Retype word for word the stretch of entries below from the line that has "- O(m * n) where" through the line that has "- Course Title: CPTS 415/515", and omit the pictures.
*** Records for this task Section Begins ***
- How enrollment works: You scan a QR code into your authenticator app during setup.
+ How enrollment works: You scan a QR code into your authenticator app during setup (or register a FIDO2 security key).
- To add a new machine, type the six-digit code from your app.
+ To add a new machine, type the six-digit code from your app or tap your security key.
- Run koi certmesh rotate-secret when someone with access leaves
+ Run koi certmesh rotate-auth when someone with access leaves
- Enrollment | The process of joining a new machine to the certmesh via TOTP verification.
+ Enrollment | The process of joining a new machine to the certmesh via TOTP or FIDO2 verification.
*** Records for this task Section Ends ***
*** Records for this task Section Begins ***
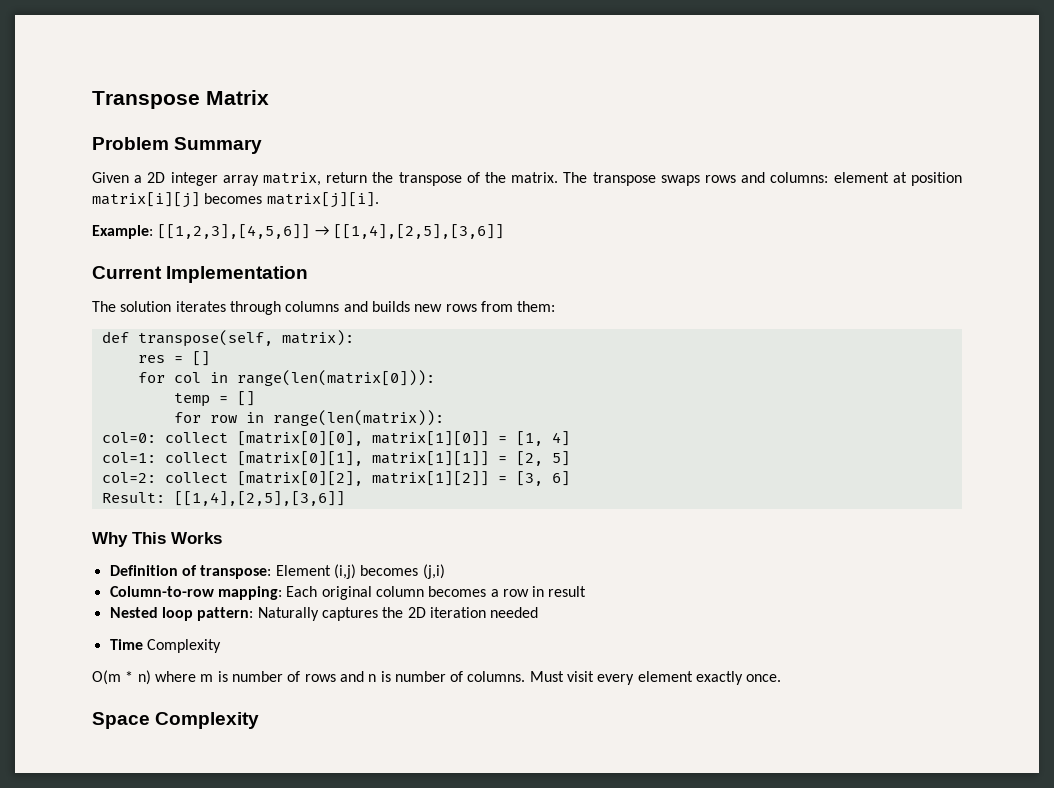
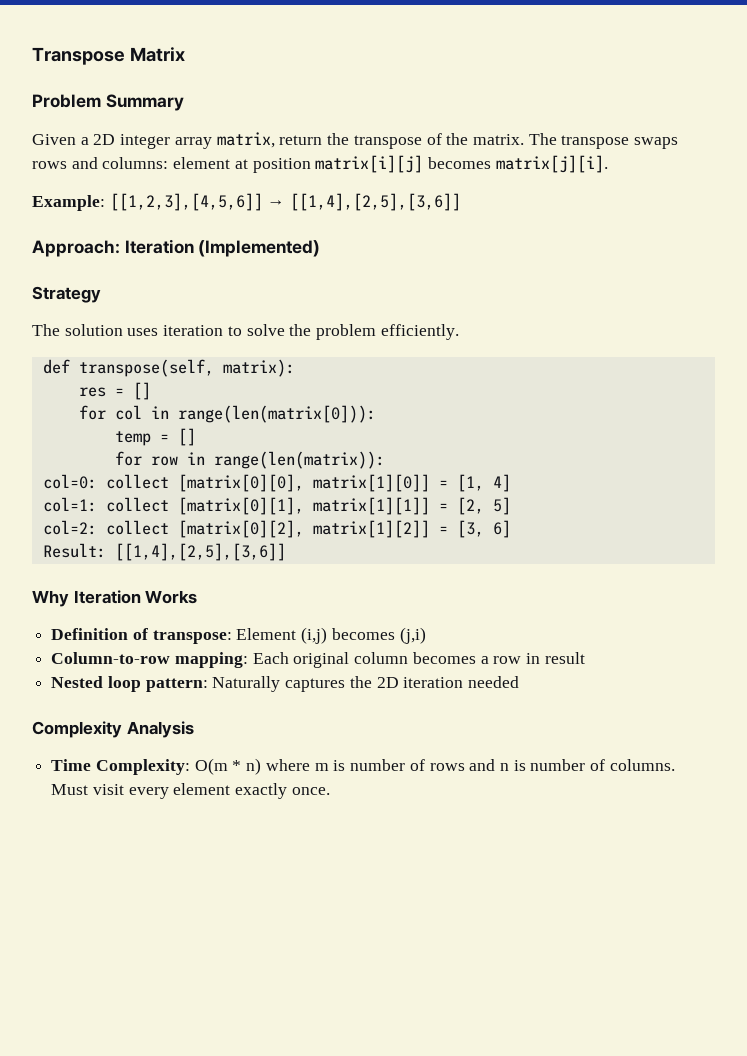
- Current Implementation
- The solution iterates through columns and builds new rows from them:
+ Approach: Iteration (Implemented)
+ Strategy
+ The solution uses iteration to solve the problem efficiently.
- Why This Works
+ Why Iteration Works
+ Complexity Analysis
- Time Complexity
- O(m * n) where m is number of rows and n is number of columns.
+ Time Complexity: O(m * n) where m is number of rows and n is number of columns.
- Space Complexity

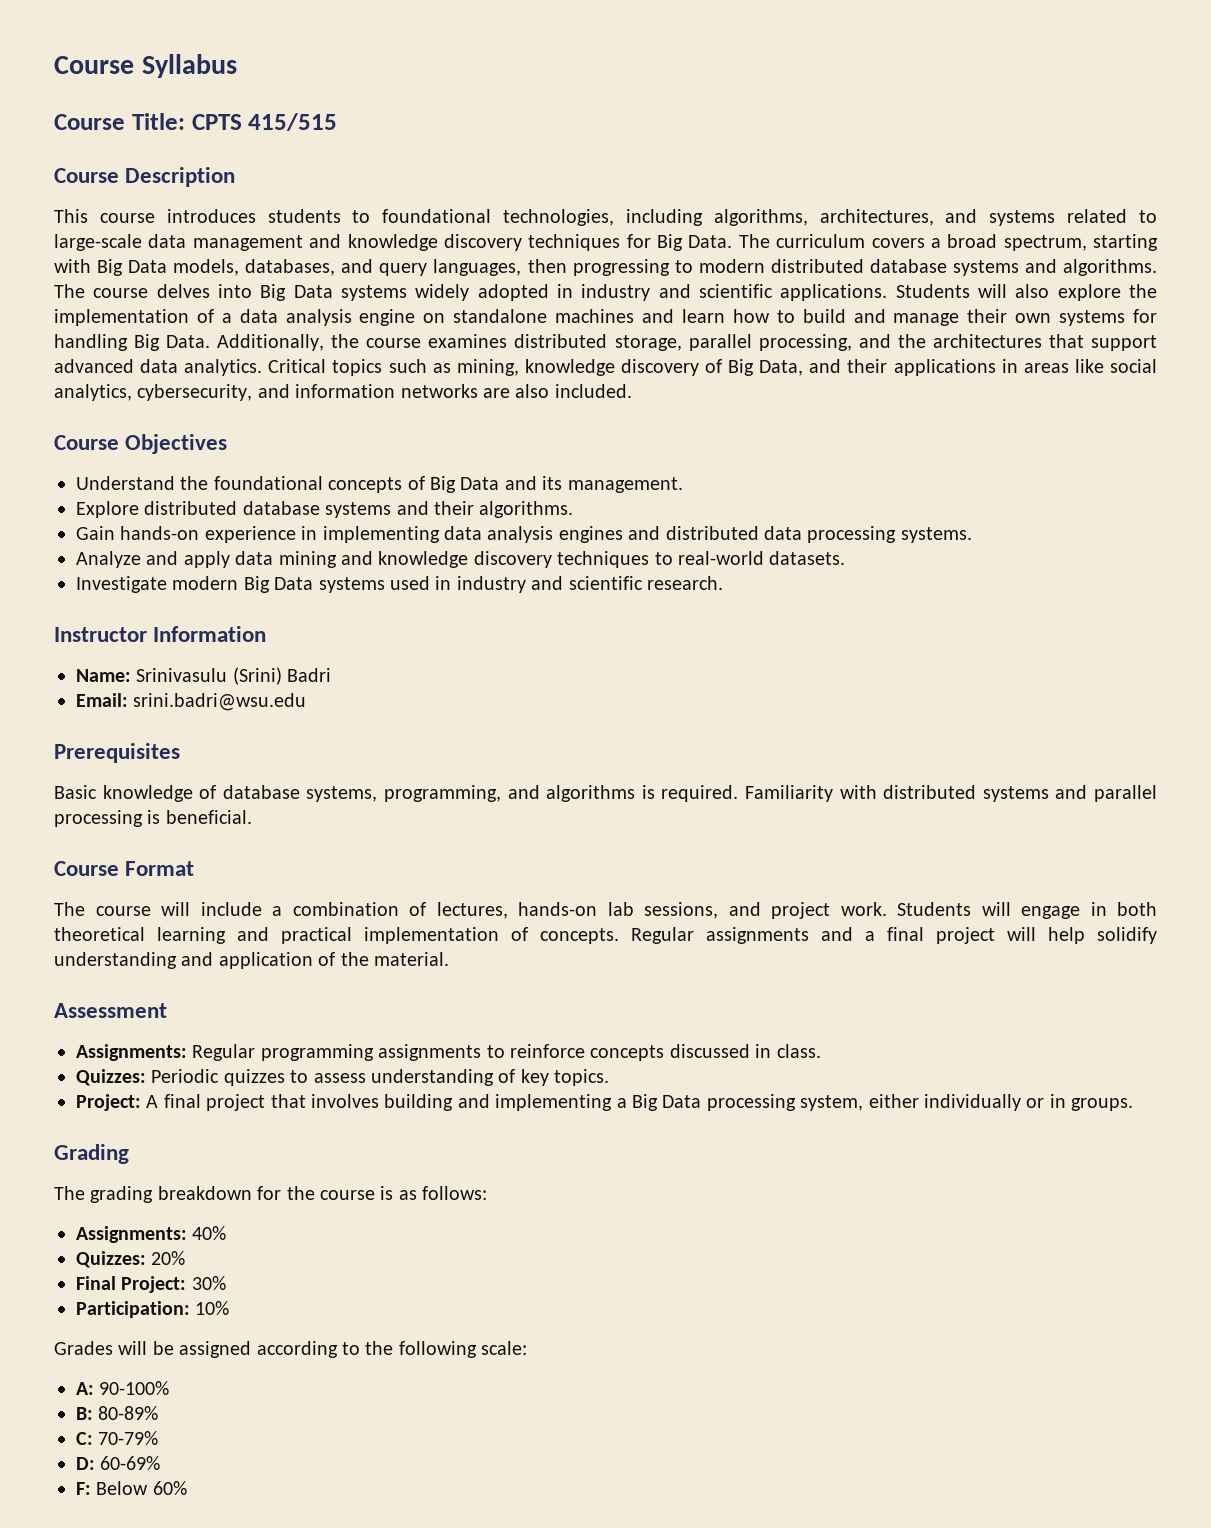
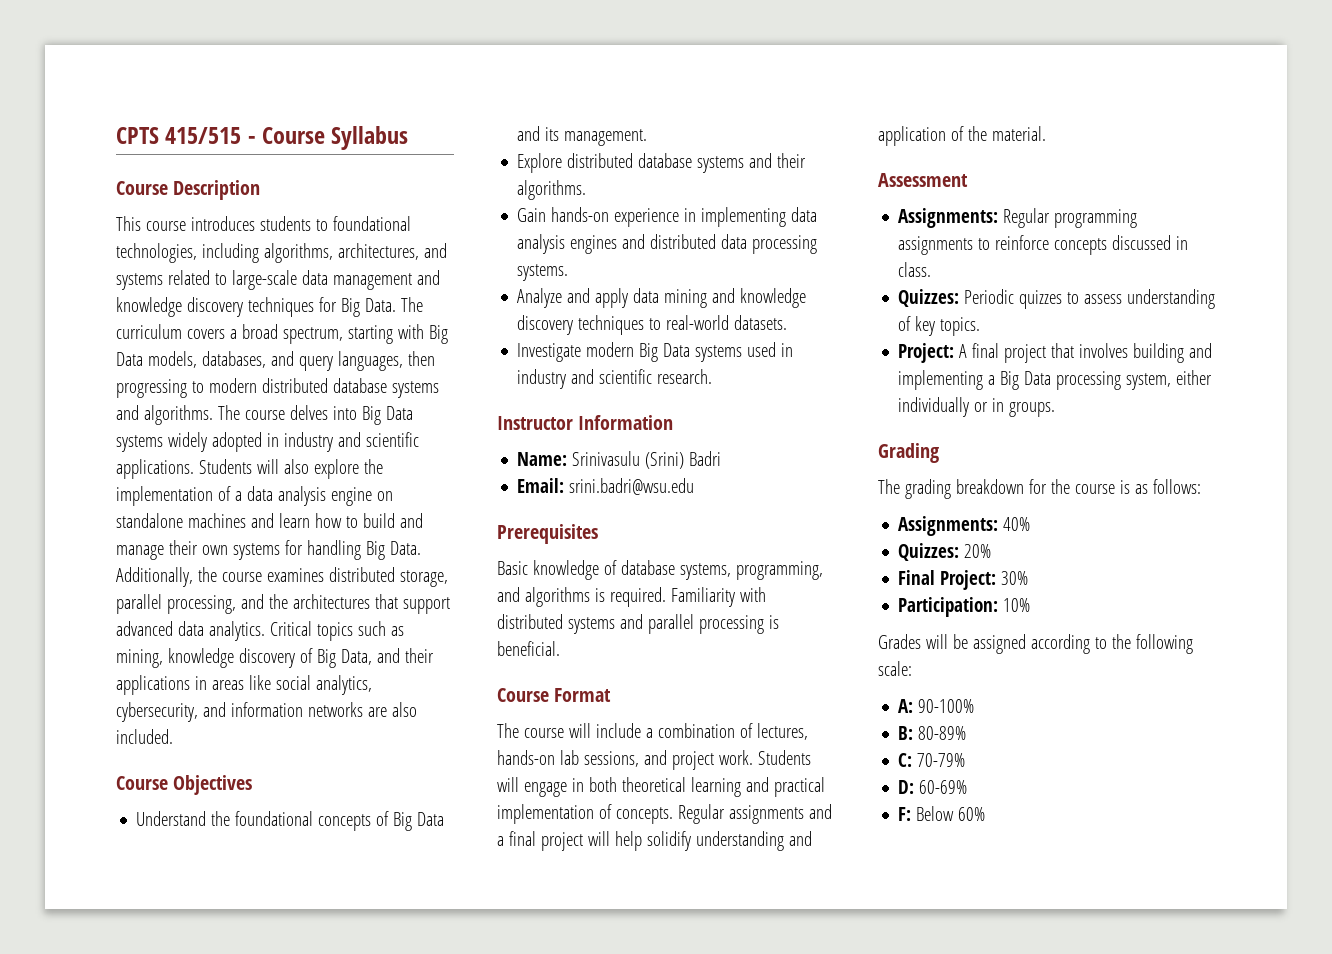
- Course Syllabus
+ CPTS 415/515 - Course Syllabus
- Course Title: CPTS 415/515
*** Records for this task Section Ends ***
◆ **Your solution**
- O(m * n) where m is number of rows and n is number of columns.
+ Time Complexity: O(m * n) where m is number of rows and n is number of columns.
- Space Complexity

- Course Syllabus
+ CPTS 415/515 - Course Syllabus
- Course Title: CPTS 415/515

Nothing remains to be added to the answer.